WHAT THE TASK ASKS
How many lines in the data below have the string "SANITARI"? Reply with the number alone.

Dataset entries
Start of Block
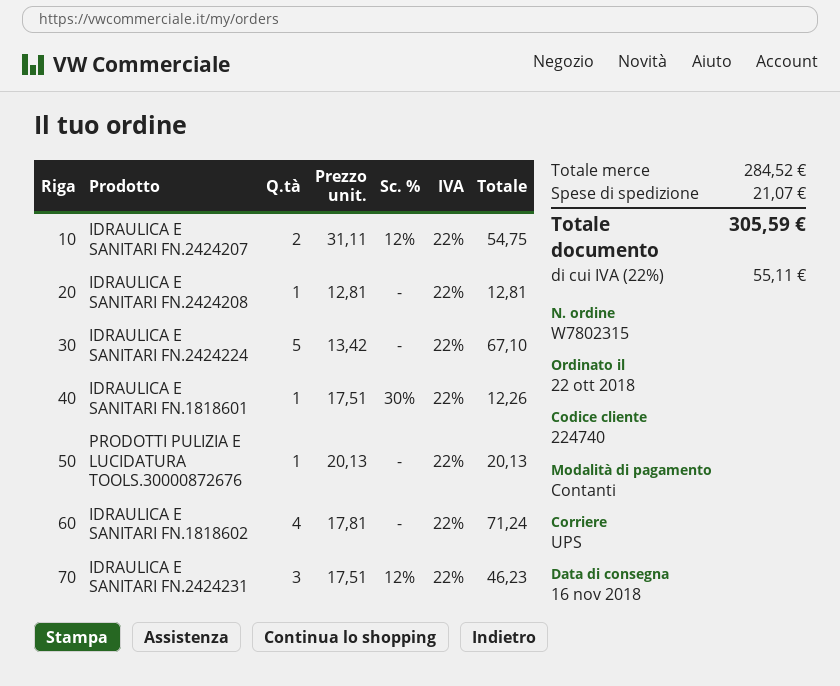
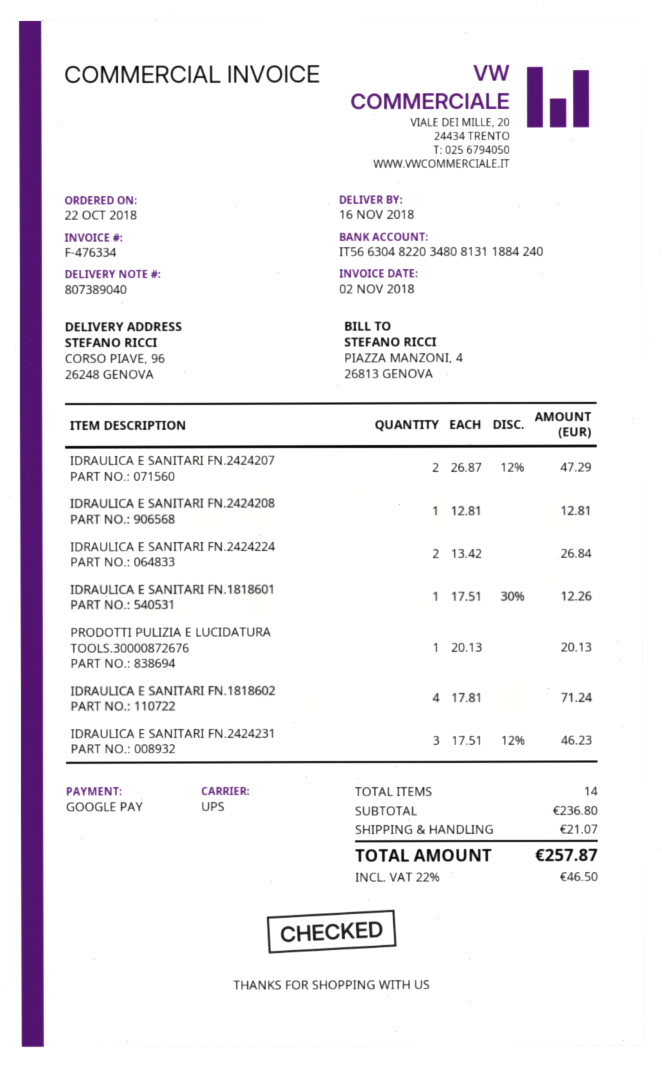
payment method: cash -> Google Pay
IDRAULICA E SANITARI FN.2424207: 2 x 31.11 - 12% = 54.75 -> 2 x 26.87 - 12% = 47.29
IDRAULICA E SANITARI FN.2424224: 5 x 13.42 = 67.10 -> 2 x 13.42 = 26.84
subtotal: 284.52 -> 236.80
tax: 22% = 55.11 -> 22% = 46.50
total: 305.59 -> 257.87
End of Block
SOLUTION TO THE PROBLEM
2